*Aim of the exercise*. Note every line in the entries that contains the string "left", and copy it.

*Data items*.
--*--
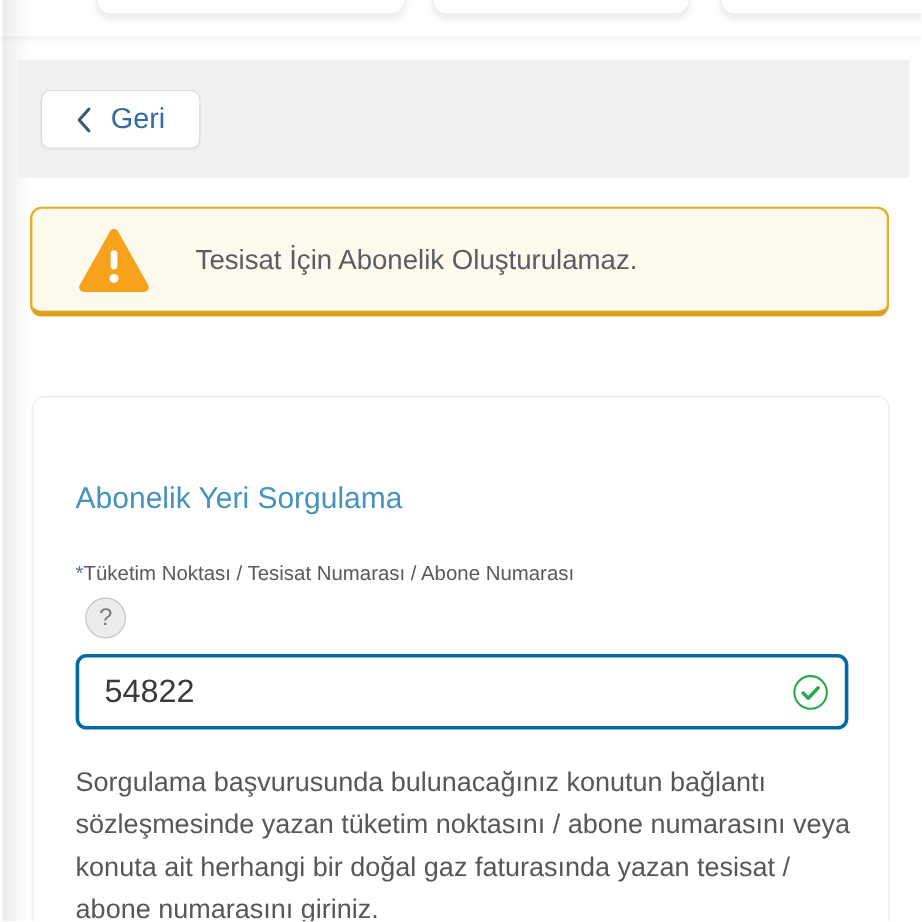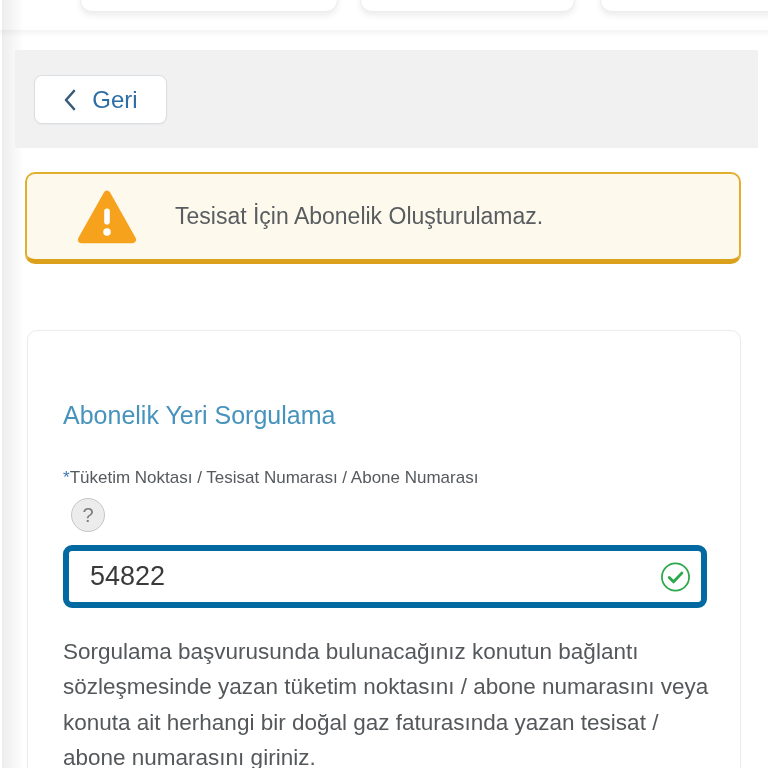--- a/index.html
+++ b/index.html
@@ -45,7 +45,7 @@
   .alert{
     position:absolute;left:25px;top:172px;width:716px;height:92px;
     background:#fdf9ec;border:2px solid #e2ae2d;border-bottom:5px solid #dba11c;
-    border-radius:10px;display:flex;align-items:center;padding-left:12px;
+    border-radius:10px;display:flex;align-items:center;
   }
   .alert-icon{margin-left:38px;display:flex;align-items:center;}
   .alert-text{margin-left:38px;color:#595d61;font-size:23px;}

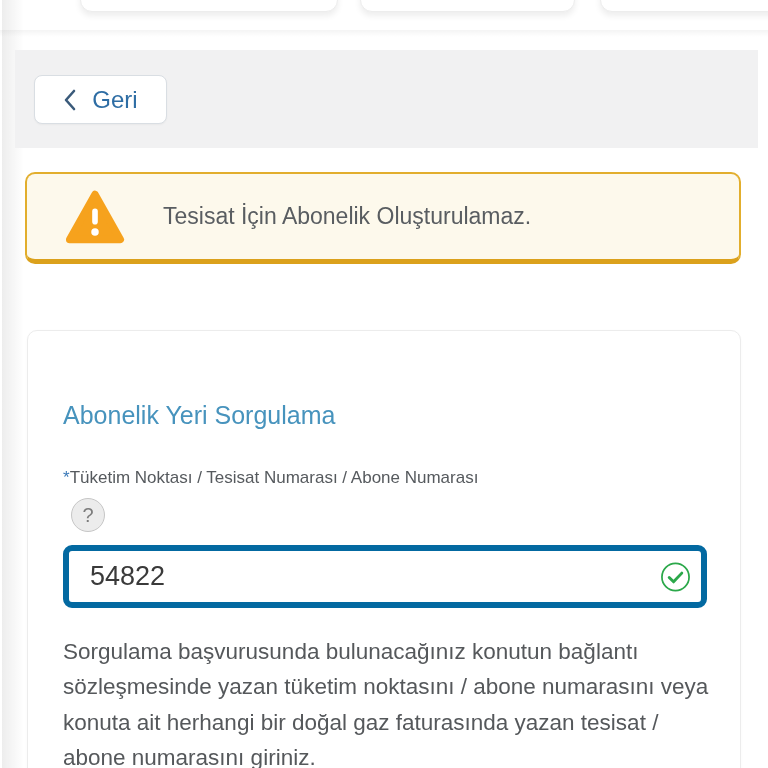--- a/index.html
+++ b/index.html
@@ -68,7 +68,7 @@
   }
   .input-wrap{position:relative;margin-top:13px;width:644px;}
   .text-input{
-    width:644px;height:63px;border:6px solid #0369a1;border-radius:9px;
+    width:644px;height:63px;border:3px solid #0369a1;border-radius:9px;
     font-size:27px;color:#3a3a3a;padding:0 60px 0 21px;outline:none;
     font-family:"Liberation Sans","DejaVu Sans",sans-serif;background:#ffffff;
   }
--*--
*Reply*.
     position:absolute;left:25px;top:172px;width:716px;height:92px;
-    border-radius:10px;display:flex;align-items:center;padding-left:12px;
   .alert-icon{margin-left:38px;display:flex;align-items:center;}
   .alert-text{margin-left:38px;color:#595d61;font-size:23px;}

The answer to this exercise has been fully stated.